The earliest existing historical records of the church date back to the year 1699, but the church was not new that year. At that time, it was called a "chapel" and it fell under the control of Holsen Church, about 15 km to the west in the next valley. The residents of Haukedalen had been asking for their own church for a long time. It is possible that there was a medieval church located here that at some point was torn down, but there are no surviving records to support that. The altarpiece in the church is dated to 1673, so that may be the year the church was established.

Historically, the residents of the Haukedalen valley were part of the Holsen Church parish, located in the next valley over. However, large quantities of snow have stopped a good many church travelers from crossing the mountain pass between Holsen and Haukedalen. There is a place called Likhillaren where people used to leave coffins if darkness or bad weather set in while they were on their way to Holsen Church. Towards the end of the 17th century (likely in 1673), the residents of Haukedalen at long last got their own church. It was built close to the lake Haukedalsvatnet. The church was not large. The nave measured about 7 m long and it was rectangular in shape. The choir was rectangular as well and it was narrower than the nave.

Prior to 1859, the vicar for the Førde parish came to Haukedalen only twice a year, around midsummer and on Michaelmas (29 September). Funerals were taken care of by the people in the village. It was practice to "sing out" the dead body at the home, then the coffin was buried at the churchyard. The church rituals had to wait until the next church service. The midsummer mass tradition is special, and it is something Haukedalen shares with other hill valleys, such as at Guddal. The midsummer mass is even today a day of celebration for people in the community.

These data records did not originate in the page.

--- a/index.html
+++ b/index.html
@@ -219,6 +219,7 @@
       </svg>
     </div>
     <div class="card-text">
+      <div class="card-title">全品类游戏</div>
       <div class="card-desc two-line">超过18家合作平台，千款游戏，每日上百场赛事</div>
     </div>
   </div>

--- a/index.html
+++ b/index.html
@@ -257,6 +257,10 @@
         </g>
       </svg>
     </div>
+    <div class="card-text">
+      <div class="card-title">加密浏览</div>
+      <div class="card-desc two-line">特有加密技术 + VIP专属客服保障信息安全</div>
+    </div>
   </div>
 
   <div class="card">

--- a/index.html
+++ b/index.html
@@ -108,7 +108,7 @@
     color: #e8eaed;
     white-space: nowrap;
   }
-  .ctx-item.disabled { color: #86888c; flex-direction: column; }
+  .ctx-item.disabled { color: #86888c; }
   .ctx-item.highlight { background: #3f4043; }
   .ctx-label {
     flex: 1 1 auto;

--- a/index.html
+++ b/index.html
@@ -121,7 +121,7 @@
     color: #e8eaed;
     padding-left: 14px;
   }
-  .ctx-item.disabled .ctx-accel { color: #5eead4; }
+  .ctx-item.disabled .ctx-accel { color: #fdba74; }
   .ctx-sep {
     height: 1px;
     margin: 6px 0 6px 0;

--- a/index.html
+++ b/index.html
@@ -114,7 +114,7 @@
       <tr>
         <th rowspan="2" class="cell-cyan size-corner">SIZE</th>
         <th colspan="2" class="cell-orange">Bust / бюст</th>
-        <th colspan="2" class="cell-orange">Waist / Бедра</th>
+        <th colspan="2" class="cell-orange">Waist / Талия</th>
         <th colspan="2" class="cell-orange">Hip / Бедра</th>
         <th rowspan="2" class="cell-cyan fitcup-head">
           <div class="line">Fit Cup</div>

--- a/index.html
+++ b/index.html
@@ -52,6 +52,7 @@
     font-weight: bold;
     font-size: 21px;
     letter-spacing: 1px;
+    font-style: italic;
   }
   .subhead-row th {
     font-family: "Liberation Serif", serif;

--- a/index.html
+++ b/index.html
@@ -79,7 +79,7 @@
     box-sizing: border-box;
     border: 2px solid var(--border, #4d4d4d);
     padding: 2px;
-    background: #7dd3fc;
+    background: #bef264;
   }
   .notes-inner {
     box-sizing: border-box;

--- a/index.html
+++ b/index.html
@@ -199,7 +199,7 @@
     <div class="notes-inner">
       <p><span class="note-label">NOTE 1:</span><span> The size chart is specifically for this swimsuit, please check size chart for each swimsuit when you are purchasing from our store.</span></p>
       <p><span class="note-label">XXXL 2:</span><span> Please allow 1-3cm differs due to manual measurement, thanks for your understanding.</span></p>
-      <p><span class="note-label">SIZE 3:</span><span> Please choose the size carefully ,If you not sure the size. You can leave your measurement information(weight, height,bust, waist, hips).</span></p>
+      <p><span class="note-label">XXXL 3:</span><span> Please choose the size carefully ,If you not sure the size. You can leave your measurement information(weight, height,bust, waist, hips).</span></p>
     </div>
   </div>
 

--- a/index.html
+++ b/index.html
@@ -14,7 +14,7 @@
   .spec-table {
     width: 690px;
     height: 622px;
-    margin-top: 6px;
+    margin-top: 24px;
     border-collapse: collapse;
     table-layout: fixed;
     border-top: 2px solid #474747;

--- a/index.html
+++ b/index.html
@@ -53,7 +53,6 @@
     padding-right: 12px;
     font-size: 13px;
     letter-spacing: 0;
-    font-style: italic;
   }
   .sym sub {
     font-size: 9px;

In 1884, the old chapel was torn down and replaced on the same site with a new building. The new building was designed by Hartvig Sverdrup Eckhoff and built by builder Gjert Lien from Nordfjordeid. The new church was consecrated on 8 July 1885 by the local Provost Christopher Johannes Hammer. The new church held the status of a church (rather than a chapel). Since that time, Haukedalen has had a worship service about once a month.

==Building==
The Haukedalen church of today was built in 1884 and consecrated the year after, the same year in which the Førde Church was finished. As was the case with the old church, the people in the valley covered all the expenses, which amounted to . It is a basilica church in timber framework, painted white, with the steeple above the porch to the west. The nave is 9.5 by 7 m, the chancel is 5.5 by 4.5 m. A vestry was built to the east in the 1950s. Also at that time, the church was also insulated, electric lighting and heating were installed, and the interior was renovated with new paneling and new seats. Historically, people sat in the church according to their rank, with the people from the largest farms on the front benches and the smaller farms in the back, but this was changed for the 75-year anniversary in 1960.